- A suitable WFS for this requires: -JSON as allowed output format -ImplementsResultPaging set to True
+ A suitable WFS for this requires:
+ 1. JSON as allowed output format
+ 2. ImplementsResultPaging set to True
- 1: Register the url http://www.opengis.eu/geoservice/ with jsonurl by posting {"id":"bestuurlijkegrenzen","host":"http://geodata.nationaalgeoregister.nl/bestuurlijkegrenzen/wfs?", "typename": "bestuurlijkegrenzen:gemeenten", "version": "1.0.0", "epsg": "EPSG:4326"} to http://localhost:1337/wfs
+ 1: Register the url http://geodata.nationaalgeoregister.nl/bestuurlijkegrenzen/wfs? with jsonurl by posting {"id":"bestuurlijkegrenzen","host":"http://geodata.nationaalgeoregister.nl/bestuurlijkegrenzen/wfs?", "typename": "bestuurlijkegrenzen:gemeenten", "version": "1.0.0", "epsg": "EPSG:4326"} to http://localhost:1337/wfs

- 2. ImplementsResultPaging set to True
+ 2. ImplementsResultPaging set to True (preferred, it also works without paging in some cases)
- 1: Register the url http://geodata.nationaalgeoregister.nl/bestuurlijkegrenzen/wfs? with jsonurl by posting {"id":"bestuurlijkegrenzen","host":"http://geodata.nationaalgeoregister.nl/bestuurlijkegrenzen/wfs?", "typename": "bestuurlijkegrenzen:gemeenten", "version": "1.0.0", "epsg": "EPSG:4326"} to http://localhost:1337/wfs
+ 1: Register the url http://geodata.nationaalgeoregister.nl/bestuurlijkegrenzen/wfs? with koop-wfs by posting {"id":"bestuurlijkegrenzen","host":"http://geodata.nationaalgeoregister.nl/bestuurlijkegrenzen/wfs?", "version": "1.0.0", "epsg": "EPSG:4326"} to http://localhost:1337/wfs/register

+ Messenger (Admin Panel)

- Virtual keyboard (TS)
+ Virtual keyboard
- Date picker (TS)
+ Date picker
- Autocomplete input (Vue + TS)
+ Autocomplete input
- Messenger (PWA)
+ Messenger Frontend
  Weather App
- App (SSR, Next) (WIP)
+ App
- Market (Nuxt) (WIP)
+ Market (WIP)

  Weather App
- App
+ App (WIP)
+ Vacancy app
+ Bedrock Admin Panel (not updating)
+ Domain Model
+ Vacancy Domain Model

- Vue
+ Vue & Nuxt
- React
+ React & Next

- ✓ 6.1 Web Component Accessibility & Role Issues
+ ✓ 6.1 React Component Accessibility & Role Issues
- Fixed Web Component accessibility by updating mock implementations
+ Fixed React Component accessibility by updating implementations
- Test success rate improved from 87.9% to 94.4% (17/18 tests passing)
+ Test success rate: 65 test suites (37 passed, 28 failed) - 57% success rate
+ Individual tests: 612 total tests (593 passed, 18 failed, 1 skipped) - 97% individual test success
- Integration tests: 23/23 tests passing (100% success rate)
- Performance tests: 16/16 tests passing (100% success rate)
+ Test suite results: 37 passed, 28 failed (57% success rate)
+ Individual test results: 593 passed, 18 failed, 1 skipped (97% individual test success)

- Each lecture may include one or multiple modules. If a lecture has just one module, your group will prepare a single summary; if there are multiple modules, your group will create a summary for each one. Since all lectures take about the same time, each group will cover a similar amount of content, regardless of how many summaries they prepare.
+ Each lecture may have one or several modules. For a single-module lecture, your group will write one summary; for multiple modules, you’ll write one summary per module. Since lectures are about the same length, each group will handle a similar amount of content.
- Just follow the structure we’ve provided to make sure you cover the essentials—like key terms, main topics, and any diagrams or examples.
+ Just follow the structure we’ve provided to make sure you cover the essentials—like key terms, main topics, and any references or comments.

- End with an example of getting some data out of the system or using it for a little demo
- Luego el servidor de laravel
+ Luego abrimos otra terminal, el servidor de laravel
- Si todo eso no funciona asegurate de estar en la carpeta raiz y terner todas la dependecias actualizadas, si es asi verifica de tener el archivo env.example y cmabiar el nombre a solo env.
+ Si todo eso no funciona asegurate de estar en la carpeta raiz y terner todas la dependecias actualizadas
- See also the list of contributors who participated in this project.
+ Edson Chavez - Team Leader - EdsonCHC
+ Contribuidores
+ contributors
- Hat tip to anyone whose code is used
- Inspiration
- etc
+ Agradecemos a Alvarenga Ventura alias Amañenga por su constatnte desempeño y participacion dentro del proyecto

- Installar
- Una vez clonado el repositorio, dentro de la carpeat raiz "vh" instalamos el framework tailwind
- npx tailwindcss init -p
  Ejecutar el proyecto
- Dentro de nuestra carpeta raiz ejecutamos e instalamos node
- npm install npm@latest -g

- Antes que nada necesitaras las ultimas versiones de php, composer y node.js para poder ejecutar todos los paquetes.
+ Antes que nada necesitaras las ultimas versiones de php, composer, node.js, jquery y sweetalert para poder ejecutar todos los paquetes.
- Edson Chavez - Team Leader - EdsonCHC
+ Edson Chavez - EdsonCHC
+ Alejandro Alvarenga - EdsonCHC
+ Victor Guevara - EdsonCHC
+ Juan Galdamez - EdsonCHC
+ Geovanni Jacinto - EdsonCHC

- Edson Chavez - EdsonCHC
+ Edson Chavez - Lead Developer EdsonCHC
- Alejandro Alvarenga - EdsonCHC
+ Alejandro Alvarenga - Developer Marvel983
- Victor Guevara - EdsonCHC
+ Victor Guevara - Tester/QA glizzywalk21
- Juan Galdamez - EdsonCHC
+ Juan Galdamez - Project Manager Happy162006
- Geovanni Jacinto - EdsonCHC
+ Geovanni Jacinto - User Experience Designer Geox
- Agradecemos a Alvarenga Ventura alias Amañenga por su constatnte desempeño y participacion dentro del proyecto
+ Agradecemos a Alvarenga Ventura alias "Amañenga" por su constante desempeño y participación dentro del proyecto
......
▶ _Task_: Can you quote exactly the lines from the one containing "Project Manager Happy162006" through the last line of the records above, and nothing else?

▶ _Answer below_:
+ Juan Galdamez - Project Manager Happy162006
- Geovanni Jacinto - EdsonCHC
+ Geovanni Jacinto - User Experience Designer Geox
- Agradecemos a Alvarenga Ventura alias Amañenga por su constatnte desempeño y participacion dentro del proyecto
+ Agradecemos a Alvarenga Ventura alias "Amañenga" por su constante desempeño y participación dentro del proyecto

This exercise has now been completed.